大隈講堂の前を通りかかると、大学の見学にきたと思われる小型のバスが停まっていて、

車体の側面には群馬県立高崎高校と鮮やかに書かれていました。

 

生徒の姿はみえませんでしたが、高崎高といえば、私が高校時代に聴いていたラジオ深夜

放送「パックインミュージック」で、「まえたか」と、自校の自慢話で激しく覇を競っていたあの

「たかたか」です。

 

あれからずいぶん時間が経ち、あのとき番組に投書していた「まえたか」と「たかたか」の高

校生も、それを楽しく聴いていた我々もほとんどが定年を迎え、いまは熟年向けの「ラジオ深

夜便」に耳を澄ます・・・・。

 

あの頃受験生だった私は6歳と1歳半の2人の男児と4歳の女の子の3人の孫を授かった。

「もういくつねるとお正月 お正月にはおこられて」

上の2人が1年前にふざけて歌うと、面白くてつい笑ってしまったが、そのあとは恥ずかし

がって歌ってくれませんでした。

 

先日、久々に歌ってほしいと言うと今度は正しい歌詞で二人が一生懸命歌ってくれました。
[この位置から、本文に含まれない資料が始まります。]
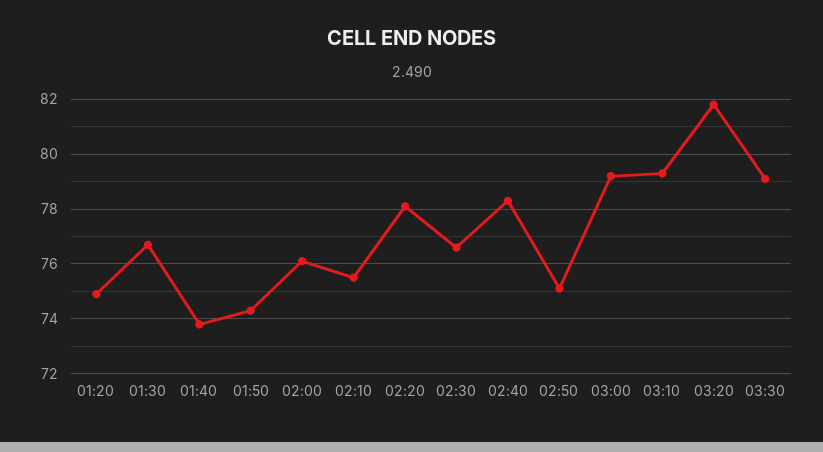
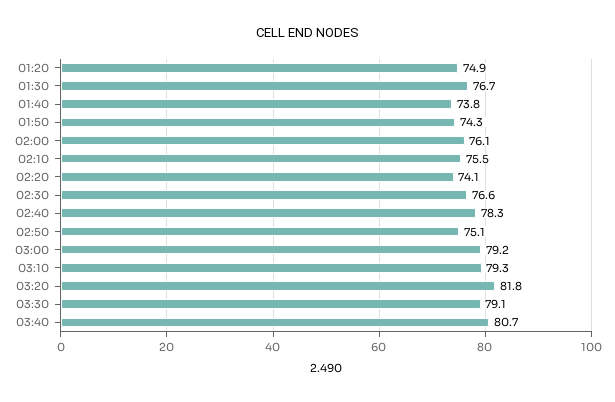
02:20: 78 -> 74.1
03:40: none -> 80.7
「おこられて」はもう聞けませんでしたが、正月を待つ子供の気持ちがほほえましい歌です。

 

私が孫たちの年の頃には、正月が近づくと父が玄関に門松やしめ飾りを飾り、床の間に

鏡餅をそなえ子供心にもおごそかな季節感を感じました。

家族で紅白歌合戦を見終わると、遠くで鳴る除夜の鐘をききながら母が年越しそばを作って

くれました。

 

朝になれば母がつくるお雑煮やおせち料理、来客があると出前のお寿司も食べられるお正月。
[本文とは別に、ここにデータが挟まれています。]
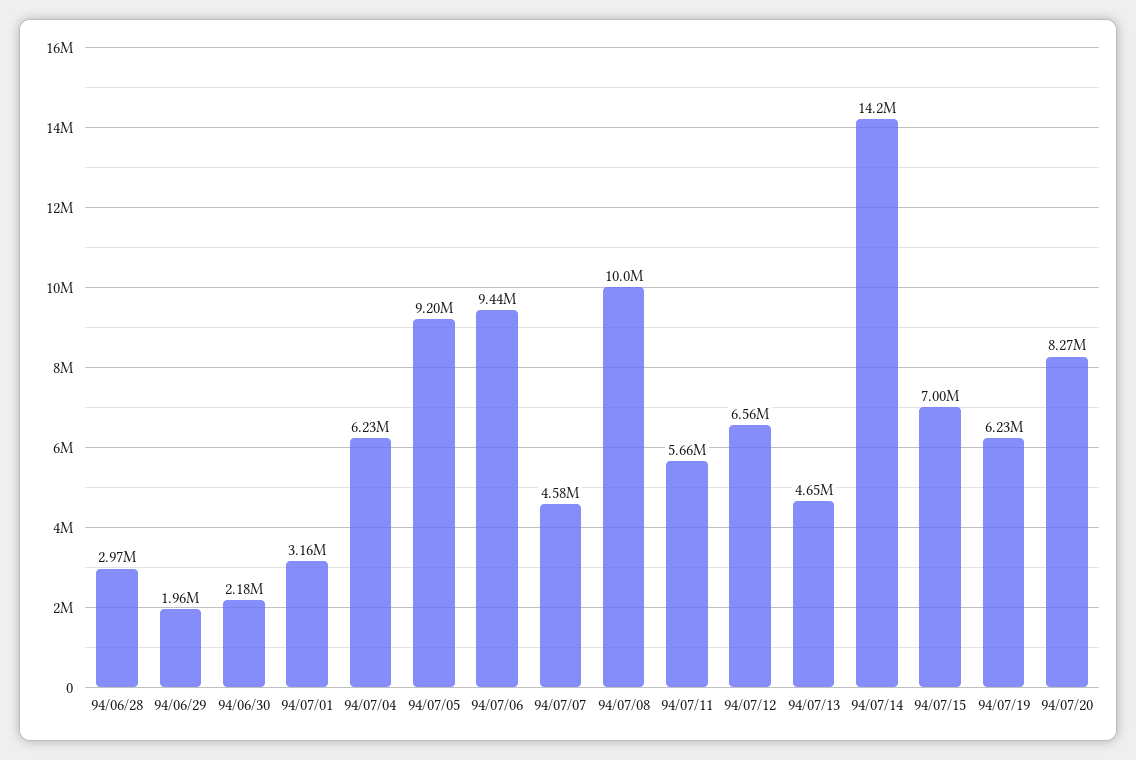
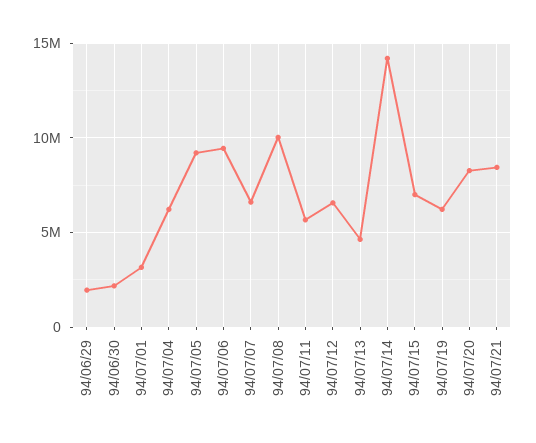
94/06/28: 2970000 -> none
94/07/07: 4580000 -> 6500000
94/07/21: none -> 8500000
歌のように凧揚げや羽根つき、コマ遊びやかるた遊びをしたものです。

 

いま、少し恥ずかしそうに「お正月」を歌っている孫たちを見ていると、楽しい正月をただ待つ

だけでよかったあのころに戻りたいものだと思うことがあります。

 

今年最後の営業日、冷たい雨が降る夕刻に一人の女子高生が「3つのオレンジへの恋」を

訪ねてくれました。

年内に我々夫婦にあいたかったので・・・真直ぐな心と笑顔がとても素敵で、お気持ちは

とてもうれしかったのですが、悪天候のなか、来年の受験を控えて風邪をひかないか少し

心配でした。

 

その少女は、今年の夏、「3つのオレンジへの恋」の目の前にある27号館の、私にとって

「奇跡の通路」だと思っている、その通路を通って大隈講堂の方からたった一人でやって

きました。以来、ご縁があって心の交流が続いています。

 

私は深夜放送を聴きながら族で、何も勉強せずに一浪したので語る資格はありませんが、

ひたむきなこの少女の来る年がよい年でありますよう心からお祈りいたします。

 

新年は 1月6日(月)より 営業いたします。